Są dwa rodzaje stresu. Jest eustres, który potocznie określa się mianem pozytywnego. To właśnie on daje nam „kopa”, motywuje do działania. Można go nazwać lekkim podekscytowaniem. Jest również i jego brat, mniej przyjemny – dystres. Ma on destrukcyjny wpływ na nasze samopoczucie. To właśnie jemu zawdzięczamy ogromny udział w złym starcie. Powoduje, że zamiast cieszyć się dniem startu, „zarywamy” noc, a w dzień nie potrafimy się skupić…Jak zatem poradzić sobie ze stresem przed startem? Jak „dotrzeć do siebie” i umieć sobie wytłumaczyć, że przecież start, to tak zwana „wisienka na torcie”, a nie kara…?
Catriona Morrison na łamach TriRadar podaje 5 sposobów na radzenie sobie z przedstartowym stresem. Być może przydadzą Wam się przed startem w Gdyni.
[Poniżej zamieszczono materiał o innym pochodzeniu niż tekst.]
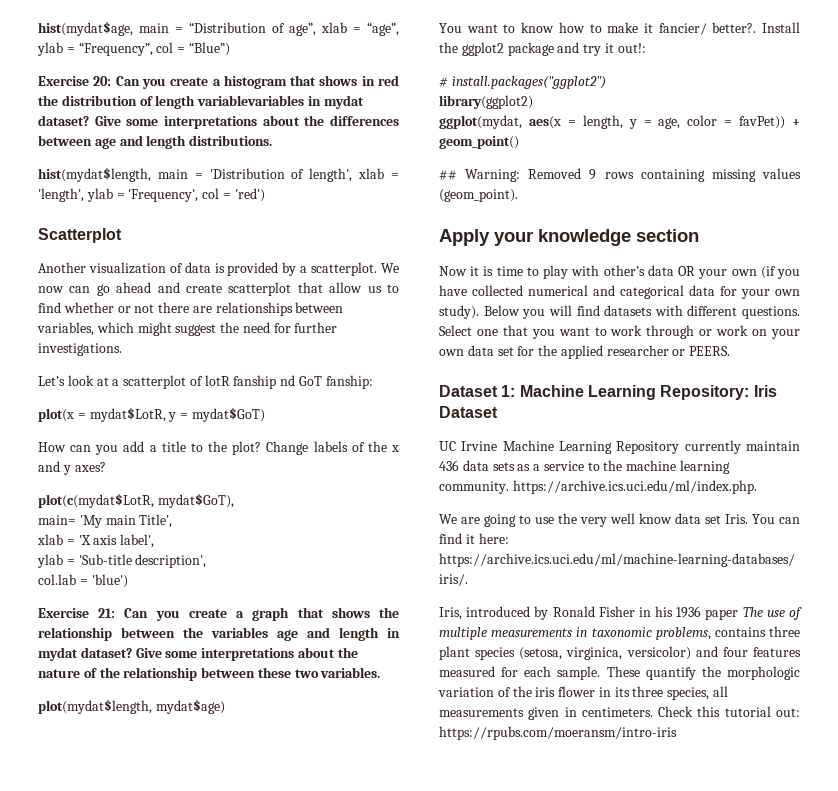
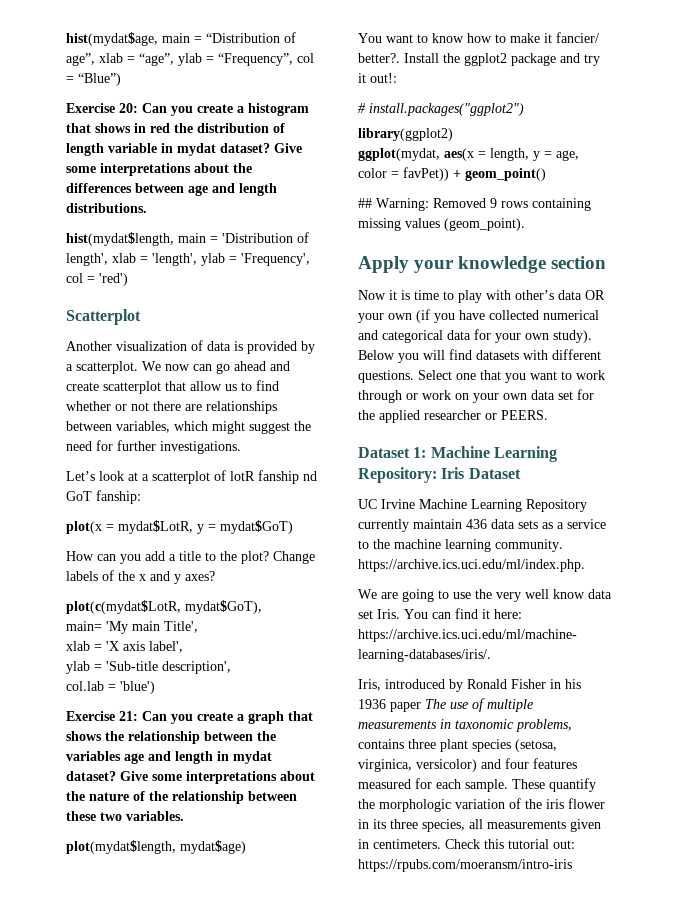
- Exercise 20: Can you create a histogram that shows in red the distribution of length variablevariables in mydat dataset?
+ Exercise 20: Can you create a histogram that shows in red the distribution of length variable in mydat dataset?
1.Jeśli przegrywasz w planowaniu, to planujesz przegrać
Musisz zrobić tak zwany „research”. Popatrz na profile tras oraz mapy. Jeśli możesz, zrób objazd trasy – oczywiście można to zrobić autem. Zapamiętaj lub zanotuj ważne aspekty danej trasy: mocne zakręty, ubytki w asfalcie, punkty żywieniowe czy punkty odniesienie na trasie pływackiej. Idź na odprawę techniczną, aby upewnić się, czy organizator nie wprowadził żadnych zmian w stosunku do tego, co było napisane w regulaminie czy opisie tras. Przygotowuję także listę rzeczy, które mam zabrać na start, a także wypisuje sobie kolejność i czas czynności, które mam zrobić w dniu zawodów. Nieocenionym, przynajmniej dla mnie, często staje się mentalne przygotowanie i przećwiczenie przebiegu wyścigu, a zwłaszcza startu do pływania i zmian w T1 i T2.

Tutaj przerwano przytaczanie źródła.